Material to process Block Start

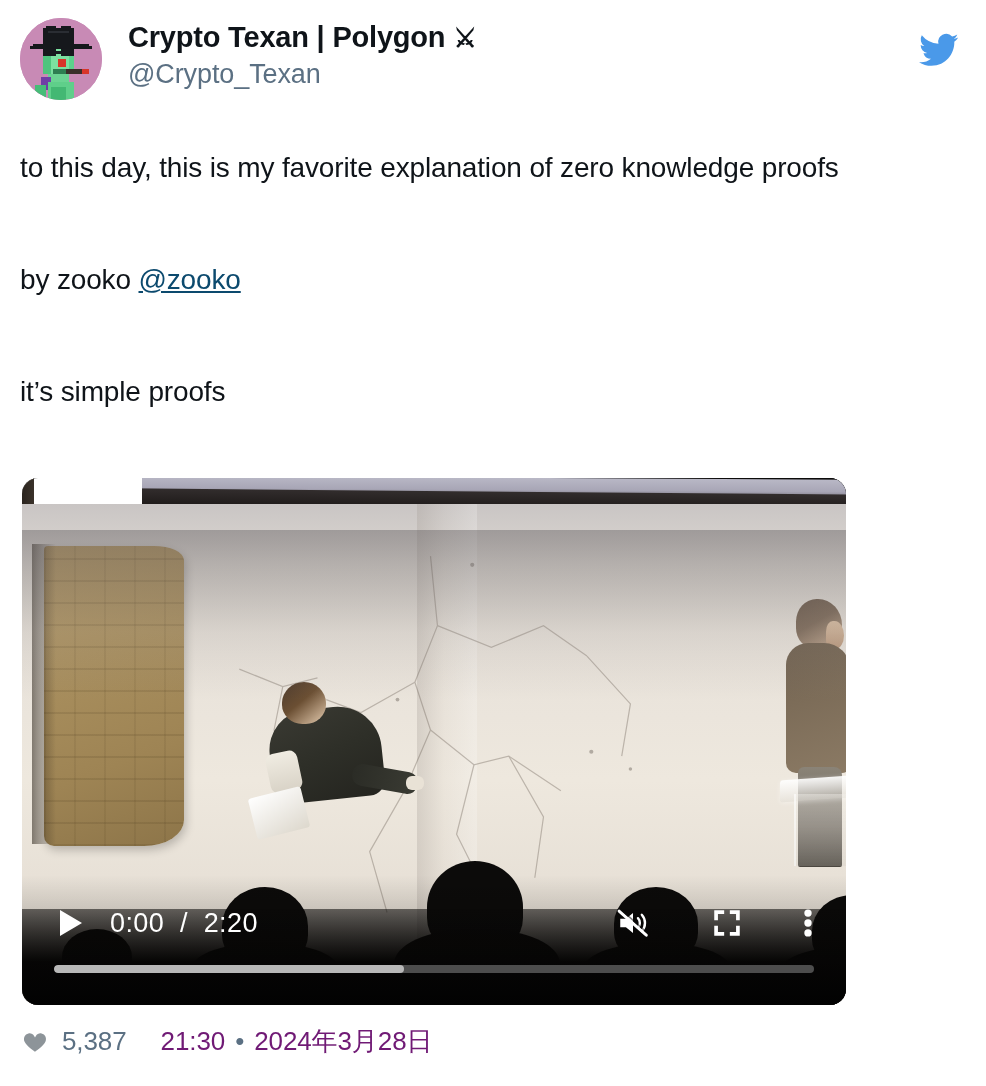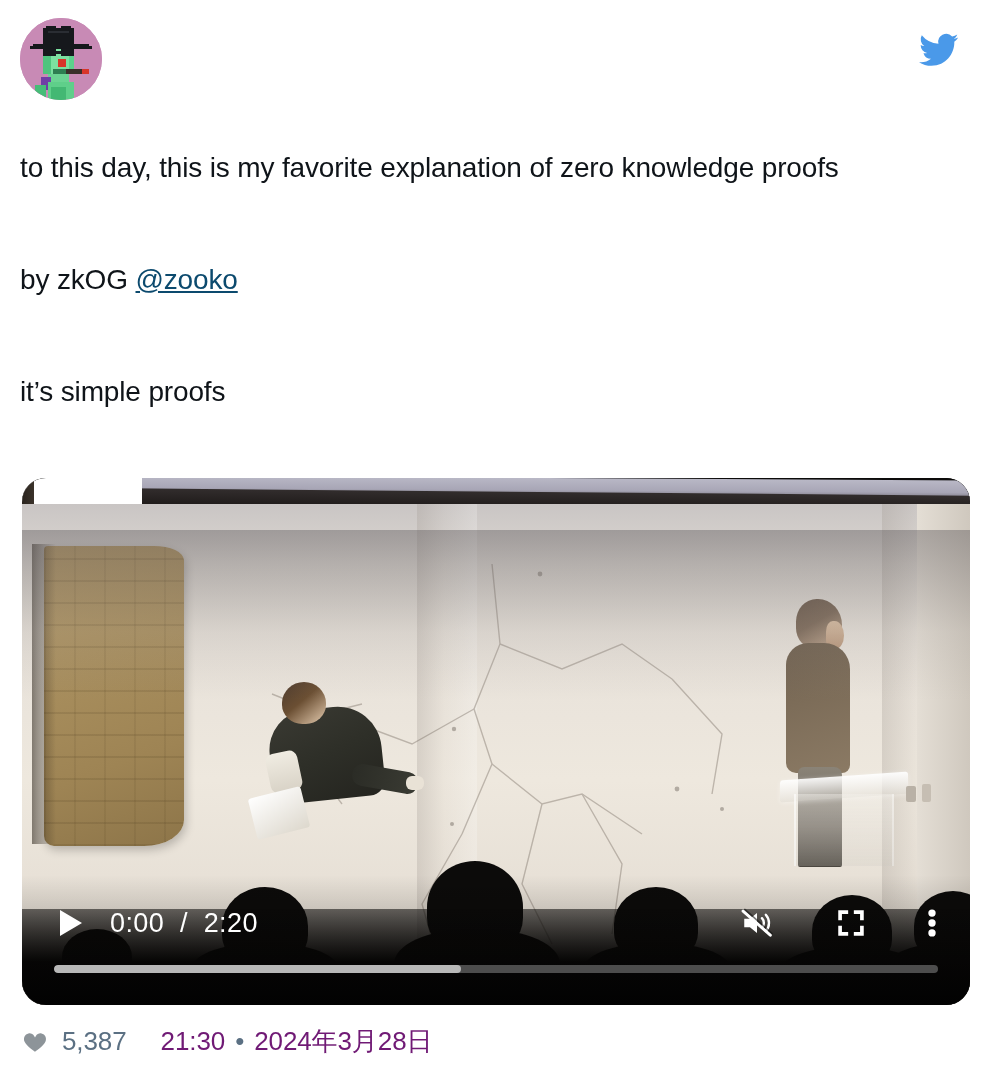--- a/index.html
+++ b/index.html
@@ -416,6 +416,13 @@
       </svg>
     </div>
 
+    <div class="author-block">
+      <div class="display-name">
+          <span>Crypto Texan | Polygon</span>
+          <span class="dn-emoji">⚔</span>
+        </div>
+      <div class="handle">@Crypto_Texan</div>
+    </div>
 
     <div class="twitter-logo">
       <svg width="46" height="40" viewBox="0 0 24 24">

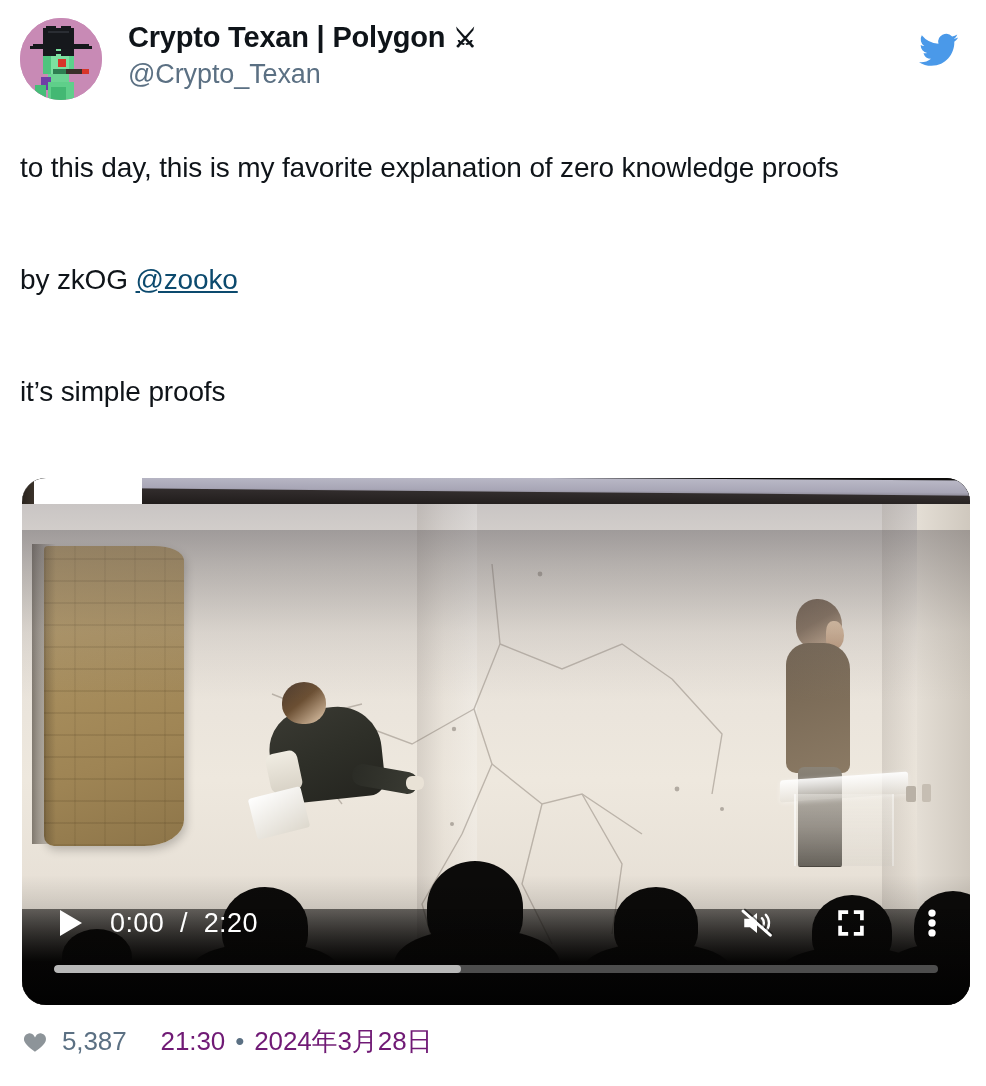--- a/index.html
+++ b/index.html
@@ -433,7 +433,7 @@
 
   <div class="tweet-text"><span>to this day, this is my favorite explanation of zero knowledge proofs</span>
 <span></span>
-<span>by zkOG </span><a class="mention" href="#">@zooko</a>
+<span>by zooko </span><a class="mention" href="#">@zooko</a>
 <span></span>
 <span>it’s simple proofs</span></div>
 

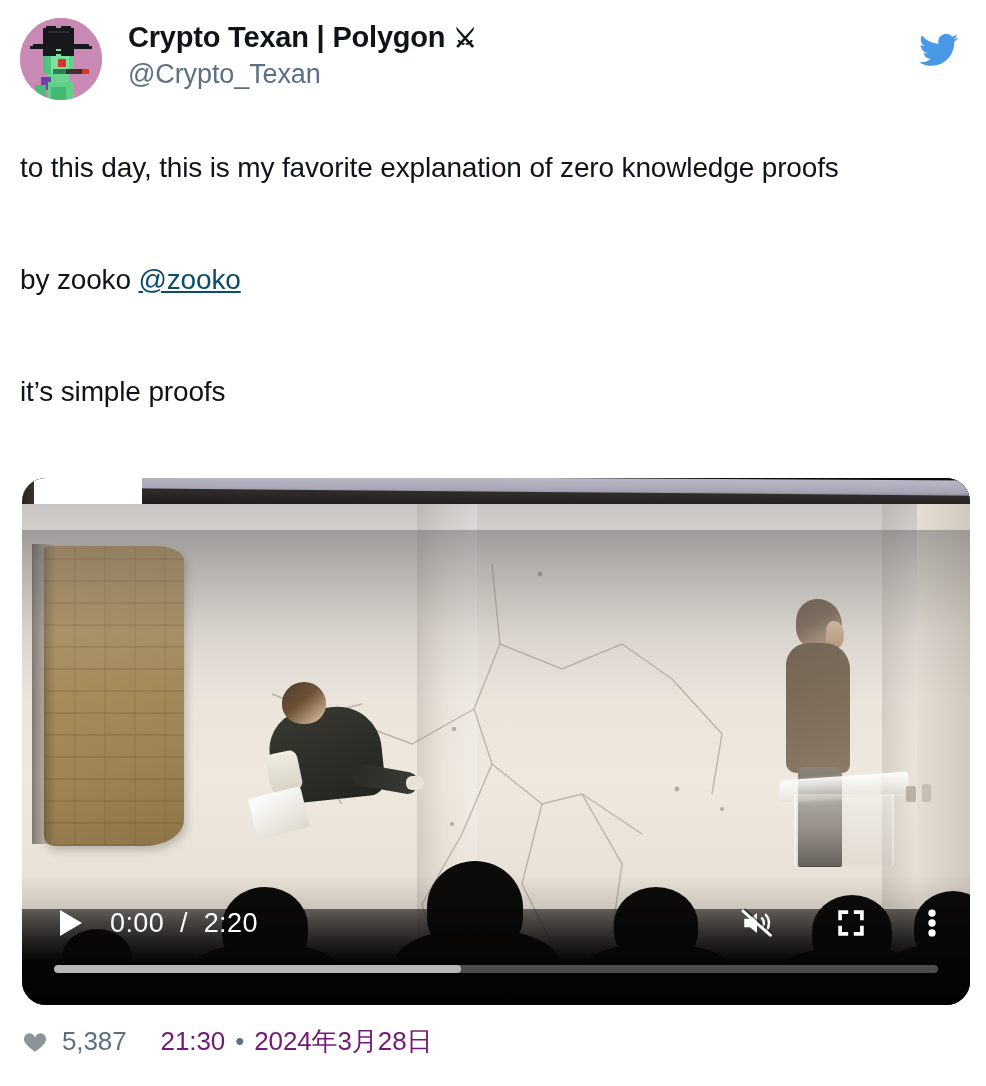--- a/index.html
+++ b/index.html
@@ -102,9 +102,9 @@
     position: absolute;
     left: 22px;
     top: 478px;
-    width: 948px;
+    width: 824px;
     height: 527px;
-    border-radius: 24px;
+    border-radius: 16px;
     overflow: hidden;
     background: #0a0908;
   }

Material to process Block End

▶ [Exercise details]:
The output must be every line of the records, printed exactly, with the pictures omitted.

▶ [Written response]:
--- a/index.html
+++ b/index.html
@@ -416,6 +416,13 @@
       </svg>
     </div>
 
+    <div class="author-block">
+      <div class="display-name">
+          <span>Crypto Texan | Polygon</span>
+          <span class="dn-emoji">⚔</span>
+        </div>
+      <div class="handle">@Crypto_Texan</div>
+    </div>
 
     <div class="twitter-logo">
       <svg width="46" height="40" viewBox="0 0 24 24">

--- a/index.html
+++ b/index.html
@@ -433,7 +433,7 @@
 
   <div class="tweet-text"><span>to this day, this is my favorite explanation of zero knowledge proofs</span>
 <span></span>
-<span>by zkOG </span><a class="mention" href="#">@zooko</a>
+<span>by zooko </span><a class="mention" href="#">@zooko</a>
 <span></span>
 <span>it’s simple proofs</span></div>
 

--- a/index.html
+++ b/index.html
@@ -102,9 +102,9 @@
     position: absolute;
     left: 22px;
     top: 478px;
-    width: 948px;
+    width: 824px;
     height: 527px;
-    border-radius: 24px;
+    border-radius: 16px;
     overflow: hidden;
     background: #0a0908;
   }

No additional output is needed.